“That’s the lucky part. He had just opened this safe apparently and begun to ransack it. This is my private safe. Mrs. Verplanck has another built into her own room upstairs where she keeps her jewels.”

“It is not a very modern safe, is it?” ventured Kennedy. “The fellow ripped off the outer casing with what they call a ‘can-opener.’”

“No. I keep it against fire rather than burglars. But he overlooked a box of valuable heirlooms, some silver with the Verplanck arms. I think I must have scared him off just in time. He seized a package in the safe, but it was only some business correspondence. I don’t relish having lost it, particularly. It related to a gentlemen’s agreement a number of us had in the recent cotton corner. I suppose the Government would like to have it. But—here’s the point. If it is so easy to get in and get away, no one in Bluffwood is safe.”

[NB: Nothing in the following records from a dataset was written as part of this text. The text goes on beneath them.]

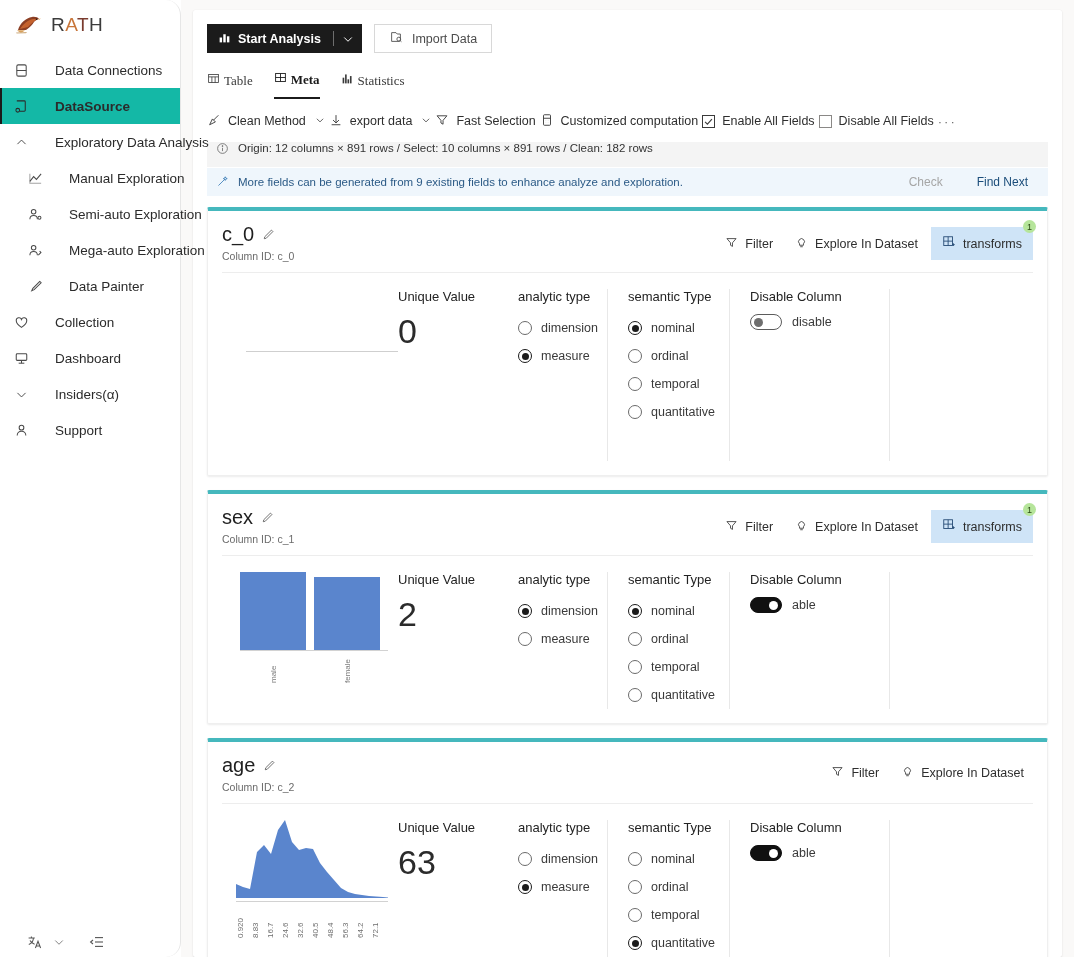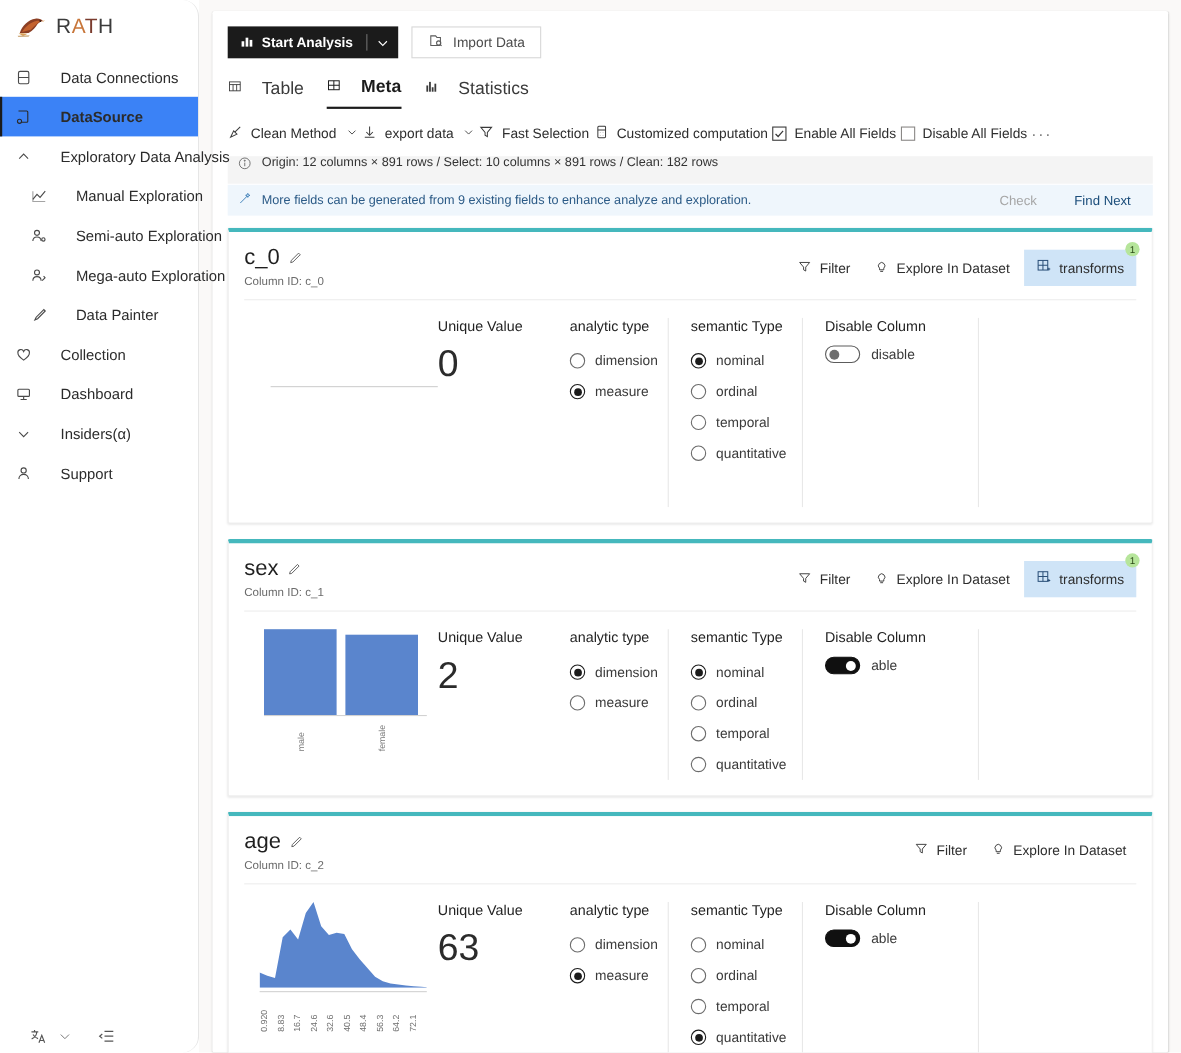--- a/index.html
+++ b/index.html
@@ -88,7 +88,7 @@
 
   
   .tabs { display:flex; gap:21px; margin-top: 16px; height:30px; }
-  .tab { display:flex; align-items:center; gap:18px; font-size:16px; color:#3a3a3a; cursor:pointer; padding-bottom:7px; }
+  .tab { display:flex; align-items:center; gap:4px; font-size:13px; color:#3a3a3a; cursor:pointer; padding-bottom:7px;font-family:Liberation Serif, serif; }
   .tab.active { font-weight:600; color:#1b1b1b; border-bottom:2px solid #1b1b1b; }
 
   

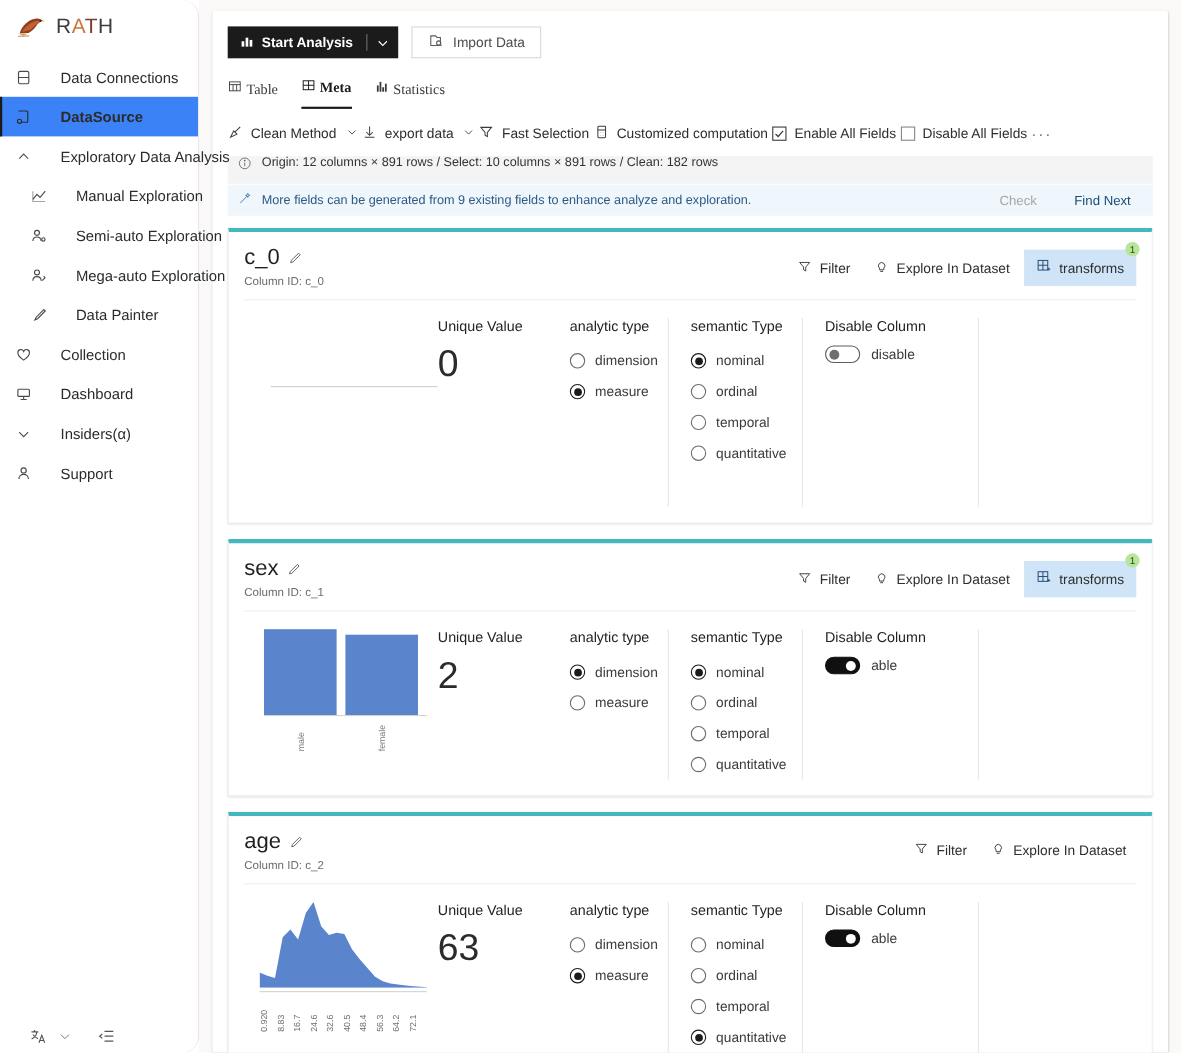--- a/index.html
+++ b/index.html
@@ -37,7 +37,7 @@
     font-size: 13.5px; color: #2b2b2b; cursor: pointer;
     position: relative;
   }
-  .nav-item.selected { background: #3b82f6; font-weight: 600; }
+  .nav-item.selected { background: #14b8a6; font-weight: 600; }
   .nav-item.selected::before {
     content:""; position:absolute; left:0; top:0; bottom:0; width:2px; background:#1b1b1b;
   }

“Why, he robbed the Montgomery Carter place the other night,” remarked Mrs. Verplanck, “and almost got a lot of old Mrs. Carter’s jewels as well as stuff belonging to her son, Montgomery, Junior. That was the first robbery. Mr. Carter, that is Junior—Monty, everyone calls him—and his chauffeur almost captured the fellow, but he managed to escape in the woods.”

“In the woods?” repeated Craig.

Mrs. Verplanck nodded. “But they saved the loot he was about to take.”

“Oh, no one is safe any more,” reiterated Verplanck. “Carter seems to be the only one who has had a real chance at him, and he was able to get away neatly.”

“But he’s not the only one who got off without a loss,” she put in significantly. “The last visit—” Then she paused.

“Where was the last attempt?” asked Kennedy.

“At the house of Mrs. Hollingsworth—around the point on this side of the bay. You can’t see it from here.”